---------- SOURCE MATERIAL ----------

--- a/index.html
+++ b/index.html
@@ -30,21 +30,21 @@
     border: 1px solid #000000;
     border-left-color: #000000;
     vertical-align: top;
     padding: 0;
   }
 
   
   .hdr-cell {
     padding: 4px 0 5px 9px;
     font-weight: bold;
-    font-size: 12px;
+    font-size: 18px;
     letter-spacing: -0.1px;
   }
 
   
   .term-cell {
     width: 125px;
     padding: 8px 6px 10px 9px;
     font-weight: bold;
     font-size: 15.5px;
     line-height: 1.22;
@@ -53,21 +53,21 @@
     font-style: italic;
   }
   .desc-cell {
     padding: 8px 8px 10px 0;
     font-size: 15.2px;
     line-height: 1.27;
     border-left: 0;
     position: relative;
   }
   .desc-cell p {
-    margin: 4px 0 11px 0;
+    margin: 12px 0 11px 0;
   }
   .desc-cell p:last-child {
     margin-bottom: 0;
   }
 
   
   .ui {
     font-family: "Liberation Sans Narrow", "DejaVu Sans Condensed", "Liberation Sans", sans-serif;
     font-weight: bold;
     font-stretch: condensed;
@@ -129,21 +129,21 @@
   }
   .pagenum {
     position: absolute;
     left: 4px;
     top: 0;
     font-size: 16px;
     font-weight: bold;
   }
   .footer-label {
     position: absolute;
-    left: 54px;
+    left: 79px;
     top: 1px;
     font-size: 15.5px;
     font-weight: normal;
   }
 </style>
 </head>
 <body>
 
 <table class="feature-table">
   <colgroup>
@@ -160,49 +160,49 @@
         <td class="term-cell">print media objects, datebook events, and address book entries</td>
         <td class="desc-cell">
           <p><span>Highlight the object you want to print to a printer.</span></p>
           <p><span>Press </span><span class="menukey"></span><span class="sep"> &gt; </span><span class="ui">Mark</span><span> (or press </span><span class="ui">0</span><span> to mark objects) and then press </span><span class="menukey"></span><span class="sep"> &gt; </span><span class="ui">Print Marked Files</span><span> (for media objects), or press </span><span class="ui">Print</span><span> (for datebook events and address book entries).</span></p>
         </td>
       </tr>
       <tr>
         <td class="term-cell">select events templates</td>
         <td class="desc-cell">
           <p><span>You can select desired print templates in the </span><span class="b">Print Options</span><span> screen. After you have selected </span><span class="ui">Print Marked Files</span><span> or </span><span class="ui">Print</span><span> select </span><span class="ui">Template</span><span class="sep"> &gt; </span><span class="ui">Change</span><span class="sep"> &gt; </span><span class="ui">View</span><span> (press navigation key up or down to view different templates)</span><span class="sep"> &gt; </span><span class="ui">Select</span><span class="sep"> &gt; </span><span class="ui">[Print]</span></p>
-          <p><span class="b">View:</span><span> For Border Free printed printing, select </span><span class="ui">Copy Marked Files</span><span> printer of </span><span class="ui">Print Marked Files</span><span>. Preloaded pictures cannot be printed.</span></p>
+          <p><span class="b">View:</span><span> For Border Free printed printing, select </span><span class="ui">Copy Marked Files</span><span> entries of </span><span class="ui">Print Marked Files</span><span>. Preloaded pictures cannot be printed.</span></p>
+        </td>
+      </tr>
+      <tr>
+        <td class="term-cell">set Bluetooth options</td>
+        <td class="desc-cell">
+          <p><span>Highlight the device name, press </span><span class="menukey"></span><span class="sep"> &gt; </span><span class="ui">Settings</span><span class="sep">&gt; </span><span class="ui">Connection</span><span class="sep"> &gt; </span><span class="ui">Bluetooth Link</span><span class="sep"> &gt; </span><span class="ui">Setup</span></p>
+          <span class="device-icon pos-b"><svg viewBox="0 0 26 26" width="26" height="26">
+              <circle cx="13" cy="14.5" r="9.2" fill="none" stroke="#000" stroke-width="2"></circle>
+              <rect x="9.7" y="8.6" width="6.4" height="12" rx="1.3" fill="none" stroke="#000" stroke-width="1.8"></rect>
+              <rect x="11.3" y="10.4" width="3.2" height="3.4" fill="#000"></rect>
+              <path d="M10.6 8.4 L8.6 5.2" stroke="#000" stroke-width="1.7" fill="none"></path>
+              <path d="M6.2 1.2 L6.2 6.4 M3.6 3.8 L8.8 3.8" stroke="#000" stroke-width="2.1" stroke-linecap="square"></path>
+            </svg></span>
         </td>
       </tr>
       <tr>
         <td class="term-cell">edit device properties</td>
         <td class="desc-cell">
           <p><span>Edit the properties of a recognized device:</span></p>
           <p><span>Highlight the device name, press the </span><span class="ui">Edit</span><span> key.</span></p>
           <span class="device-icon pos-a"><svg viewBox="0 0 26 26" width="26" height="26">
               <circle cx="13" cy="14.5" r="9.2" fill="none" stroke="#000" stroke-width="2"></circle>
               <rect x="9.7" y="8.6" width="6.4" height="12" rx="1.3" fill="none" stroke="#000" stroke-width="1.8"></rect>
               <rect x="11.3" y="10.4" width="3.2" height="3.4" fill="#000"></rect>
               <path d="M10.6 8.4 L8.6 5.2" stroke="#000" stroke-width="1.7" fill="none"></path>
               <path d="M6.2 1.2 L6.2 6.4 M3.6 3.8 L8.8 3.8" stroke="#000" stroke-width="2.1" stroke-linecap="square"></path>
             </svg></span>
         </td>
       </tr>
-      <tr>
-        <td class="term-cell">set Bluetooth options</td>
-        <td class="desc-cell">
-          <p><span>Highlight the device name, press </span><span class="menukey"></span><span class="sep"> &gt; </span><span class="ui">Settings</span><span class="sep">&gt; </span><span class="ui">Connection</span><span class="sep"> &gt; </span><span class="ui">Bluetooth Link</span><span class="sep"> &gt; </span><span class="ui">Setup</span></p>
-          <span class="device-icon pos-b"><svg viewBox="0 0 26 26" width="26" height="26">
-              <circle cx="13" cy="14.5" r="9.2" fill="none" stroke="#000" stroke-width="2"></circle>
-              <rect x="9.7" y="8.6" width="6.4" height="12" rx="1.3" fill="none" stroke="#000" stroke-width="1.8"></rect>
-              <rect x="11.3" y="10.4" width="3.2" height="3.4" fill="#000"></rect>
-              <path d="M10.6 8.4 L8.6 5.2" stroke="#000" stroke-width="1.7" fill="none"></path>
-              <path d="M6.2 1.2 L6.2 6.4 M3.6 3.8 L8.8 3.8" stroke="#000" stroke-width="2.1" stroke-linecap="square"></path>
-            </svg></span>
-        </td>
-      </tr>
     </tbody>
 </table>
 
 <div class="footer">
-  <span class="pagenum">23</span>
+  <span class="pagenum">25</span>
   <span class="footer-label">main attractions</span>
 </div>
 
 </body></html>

----------
---------- SOURCE MATERIAL ----------

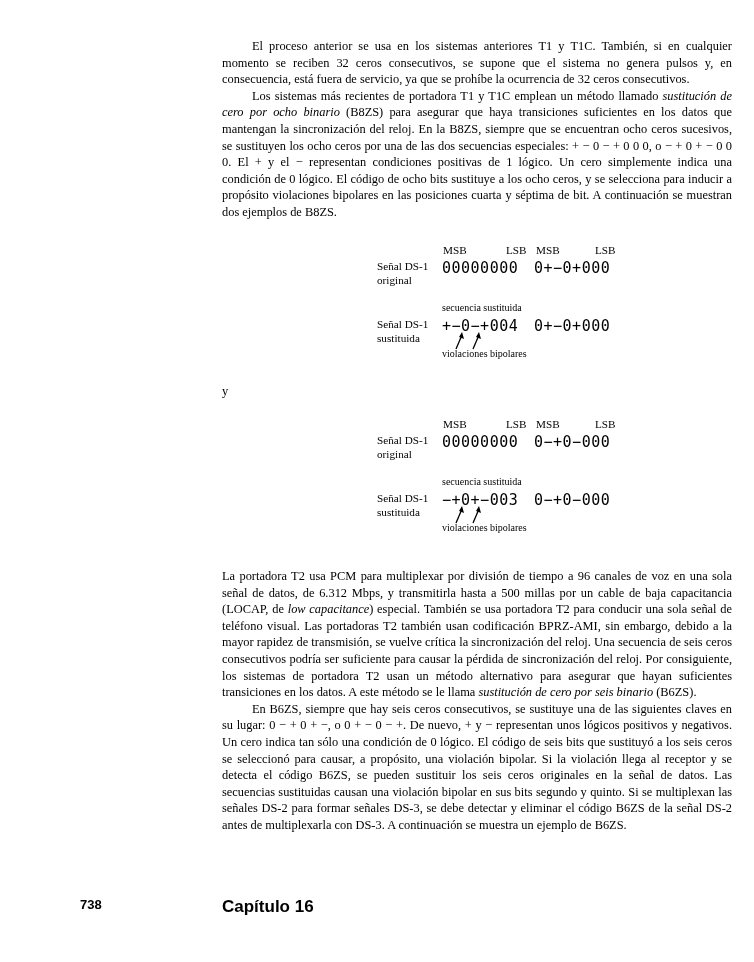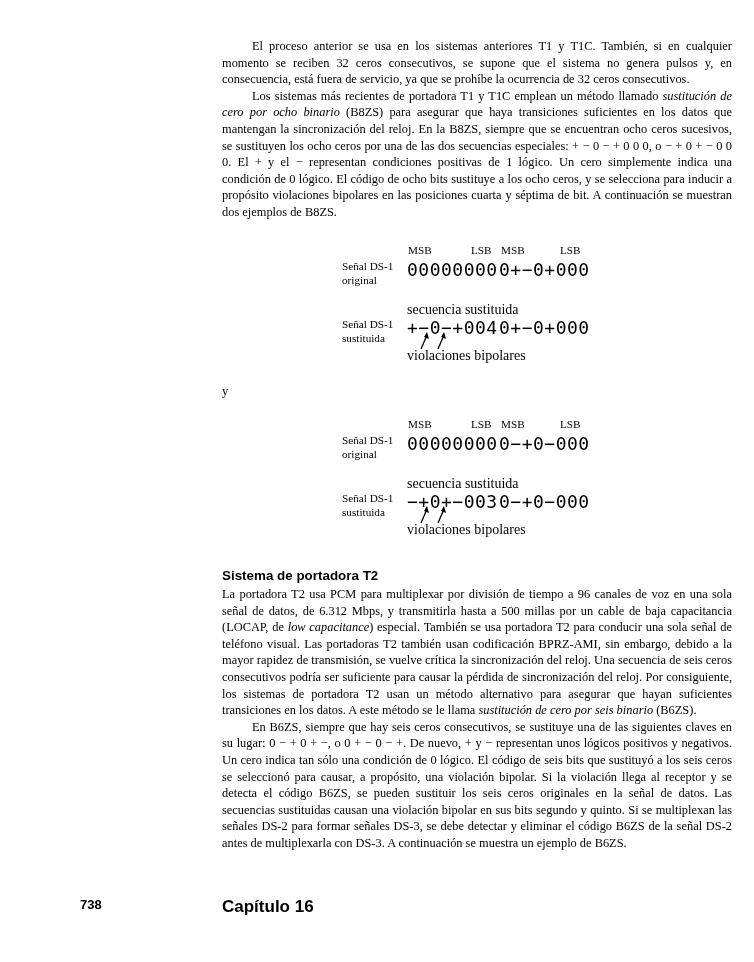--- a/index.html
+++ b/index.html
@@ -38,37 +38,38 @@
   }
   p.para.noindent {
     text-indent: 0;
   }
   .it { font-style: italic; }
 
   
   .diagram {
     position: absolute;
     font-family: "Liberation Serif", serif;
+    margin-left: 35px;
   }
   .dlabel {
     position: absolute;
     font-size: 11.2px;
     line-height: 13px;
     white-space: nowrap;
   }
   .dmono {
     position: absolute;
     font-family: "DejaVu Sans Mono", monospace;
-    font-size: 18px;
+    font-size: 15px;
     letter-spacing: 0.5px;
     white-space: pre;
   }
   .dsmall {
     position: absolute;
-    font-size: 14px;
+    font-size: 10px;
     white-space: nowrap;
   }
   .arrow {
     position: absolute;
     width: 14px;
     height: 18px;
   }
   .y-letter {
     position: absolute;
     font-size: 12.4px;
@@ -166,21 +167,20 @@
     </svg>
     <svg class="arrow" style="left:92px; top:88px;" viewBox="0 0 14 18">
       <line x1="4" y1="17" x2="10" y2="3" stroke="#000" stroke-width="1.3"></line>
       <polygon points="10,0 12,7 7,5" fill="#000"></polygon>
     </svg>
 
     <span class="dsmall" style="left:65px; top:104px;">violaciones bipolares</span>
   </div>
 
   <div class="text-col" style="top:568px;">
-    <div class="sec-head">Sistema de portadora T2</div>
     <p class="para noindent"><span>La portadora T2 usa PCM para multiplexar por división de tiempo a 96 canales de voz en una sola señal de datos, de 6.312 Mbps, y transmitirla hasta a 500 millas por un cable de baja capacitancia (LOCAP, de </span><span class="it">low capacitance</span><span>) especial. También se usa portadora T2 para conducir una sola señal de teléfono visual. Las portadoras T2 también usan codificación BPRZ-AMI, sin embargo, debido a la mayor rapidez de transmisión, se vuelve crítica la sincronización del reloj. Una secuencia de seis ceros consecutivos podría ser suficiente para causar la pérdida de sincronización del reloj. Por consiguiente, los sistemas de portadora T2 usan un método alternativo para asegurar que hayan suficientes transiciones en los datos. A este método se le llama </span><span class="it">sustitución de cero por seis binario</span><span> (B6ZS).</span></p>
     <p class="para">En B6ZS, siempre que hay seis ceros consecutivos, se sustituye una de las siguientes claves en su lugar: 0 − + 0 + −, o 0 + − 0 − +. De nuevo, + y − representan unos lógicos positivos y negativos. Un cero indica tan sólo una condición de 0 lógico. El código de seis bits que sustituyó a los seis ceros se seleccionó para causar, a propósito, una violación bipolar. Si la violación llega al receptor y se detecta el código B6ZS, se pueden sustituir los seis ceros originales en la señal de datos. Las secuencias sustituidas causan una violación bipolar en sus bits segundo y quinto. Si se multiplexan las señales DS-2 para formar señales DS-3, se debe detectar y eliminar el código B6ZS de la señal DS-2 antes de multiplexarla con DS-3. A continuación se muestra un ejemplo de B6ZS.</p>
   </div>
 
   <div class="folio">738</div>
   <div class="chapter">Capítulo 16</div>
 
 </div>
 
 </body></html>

----------

WHAT IS REQUIRED
Each line holding "padding" in the records should be copied out.

OUTPUT OF THE TASK
     padding: 0;
     padding: 4px 0 5px 9px;
     padding: 8px 6px 10px 9px;
     padding: 8px 8px 10px 0;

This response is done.